La Paz, 30 de septiembre de 2025 (ANF).- El Defensor del Pueblo, Pedro Callisaya, presentó este martes la “Alerta Temprana sobre la situación de cárceles en Bolivia”, en la que advirtió que el uso desproporcionado de la detención preventiva es el “componente madre” de la crisis penitenciaria, que actualmente afecta a más de 33.000 personas privadas de libertad en el país.

De acuerdo con el documento, a julio de 2025 el sistema penitenciario registra un hacinamiento superior al 105% a nivel nacional, lo que vulnera de manera sistemática los derechos humanos de las personas privadas de libertad (PPL).

“La sobrepoblación impide garantizar condiciones mínimas de dignidad, seguridad y acceso a servicios básicos, generando un entorno inhumano e insostenible”, señaló Callisaya. Añadió que la detención preventiva, que alcanza a más del 60% de los reclusos, es la principal causa de este colapso.

También mencionó el instructivo del Tribunal Supremo de Justicia, emitido en agosto de 2025 para revisar detenciones preventivas, que solo alcanzó a 200 casos, lo que representa apenas el 1,03% del universo total. A ello se suma el proyecto de ley de manillas electrónicas, pensado para reducir la población en detención preventiva, que fue anulado por el Tribunal Constitucional y se mantiene en un estado “indeterminado”.

“El resultado básicamente es insuficiente. El uso desproporcionado de la detención preventiva es el componente madre de esta crisis, que deriva en sobrepoblación, debilitamiento de la seguridad penitenciaria y hechos de violencia al interior de los penales”, sostuvo el Defensor.

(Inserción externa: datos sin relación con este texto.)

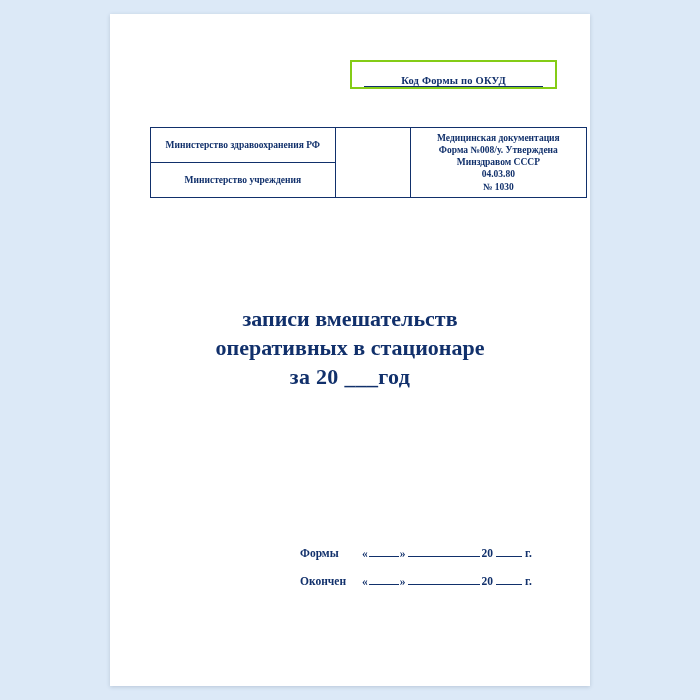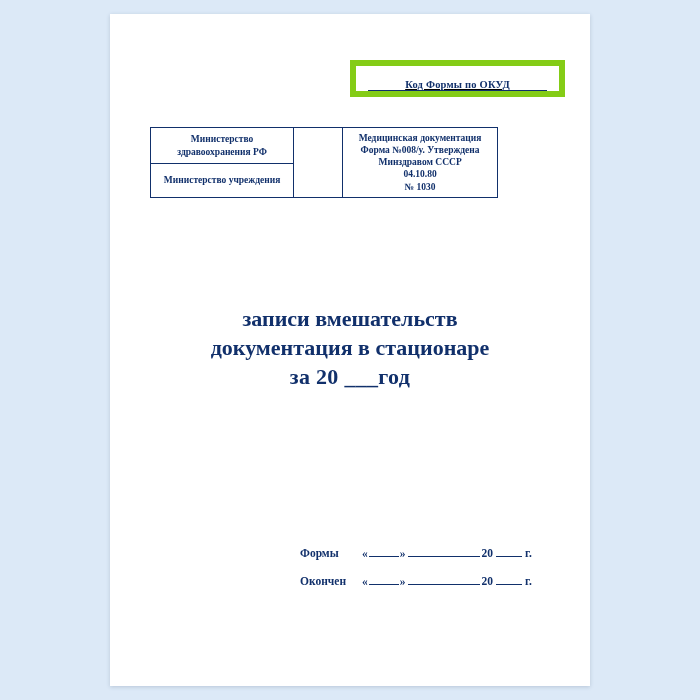--- a/index.html
+++ b/index.html
@@ -33,8 +33,7 @@
     left: 240px;
     top: 46px;
     width: 203px;
-    border: 6px solid #84cc16;
-    text-decoration: underline;
+    border: 2px solid #84cc16;
   }
   .okud-row {
     height: 25px;

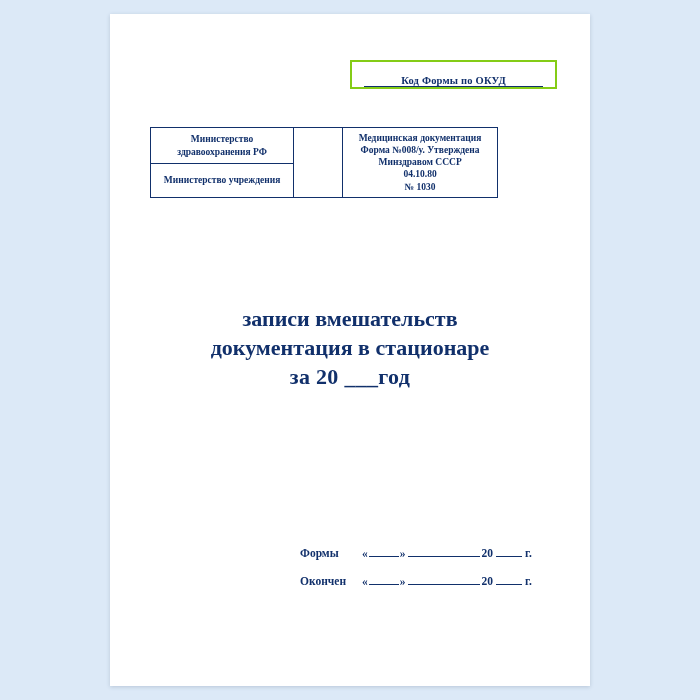--- a/index.html
+++ b/index.html
@@ -62,7 +62,7 @@
     position: absolute;
     left: 40px;
     top: 113px;
-    width: 348px;
+    width: 437px;
     border-collapse: collapse;
     color: #11306b;
     padding-left: 28px;

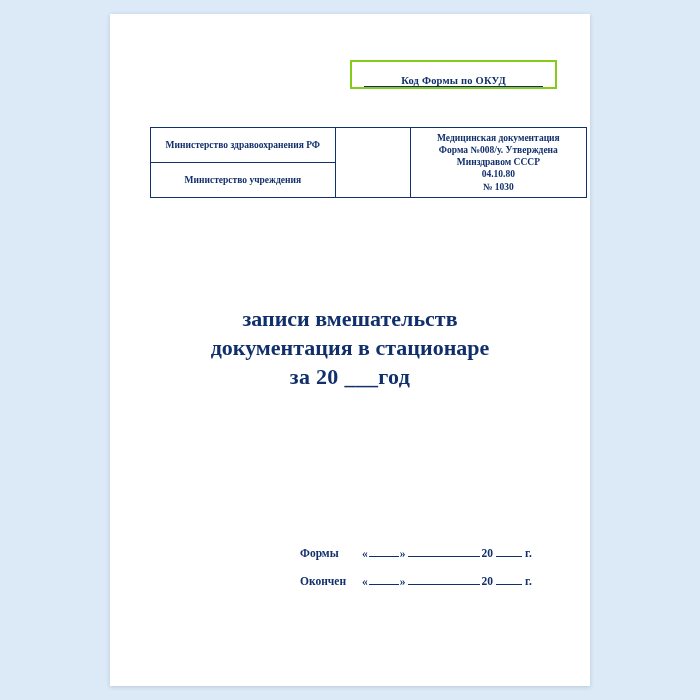--- a/index.html
+++ b/index.html
@@ -161,7 +161,7 @@
           <div>Медицинская документация</div>
           <div>Форма №008/у. Утверждена</div>
           <div>Минздравом СССР</div>
-          <div>04.10.80</div>
+          <div>04.03.80</div>
           <div>№ 1030</div>
         </td>
       </tr>

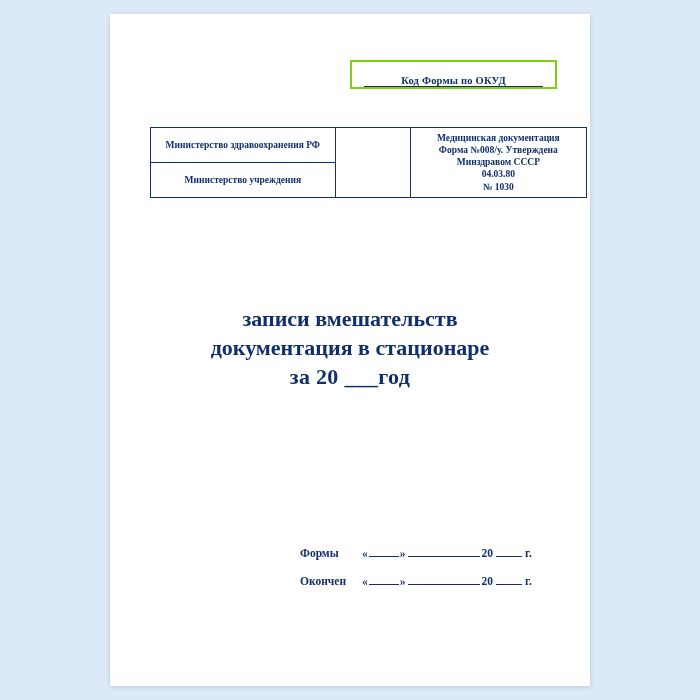--- a/index.html
+++ b/index.html
@@ -174,7 +174,7 @@
     <div class="title-wrap">
       <div class="title-sub">
         <div>записи вмешательств</div>
-        <div>документация в  стационаре</div>
+        <div>оперативных в  стационаре</div>
         <div class="l3">за 20 ___год</div>
       </div>
     </div>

La Defensoría documentó casos críticos: el penal de San Pablo de Quillacollo (capacidad para 110 personas) actualmente alberga 674 internos, con un hacinamiento del 513%. En el penal de San Sebastián de Cochabamba, con capacidad para 250, existen 1.115 reclusos (346% de hacinamiento). En Palmasola (Santa Cruz) se reporta un 205% de hacinamiento y en San Pedro (Oruro) un 243%. Esta situación, advirtió Callisaya, se refleja en el debilitamiento de la seguridad penitenciaria, con 15 muertes violentas registradas en lo que va del año.

Ante este panorama, la Defensoría exhortó al Estado a asumir cinco medidas urgentes:

  1. Limitar el uso de la detención preventiva, aplicando alternativas a la prisión.
  2. Aprobar el uso de manillas electrónicas para procesados.
  3. Separar y clasificar a las PPLs según la gravedad del delito.
  4. Mejorar el acceso a la salud, con más personal médico o convenios hospitalarios.
  5. Consolidar un acuerdo entre niveles de gobierno (nacional, departamental y municipal) para coordinar responsabilidades en la administración carcelaria.

Finalmente, Callisaya subrayó que el colapso penitenciario está estrechamente vinculado a la seguridad ciudadana, por lo que instó a que las instituciones del Estado actúen con celeridad para evitar que la crisis se profundice.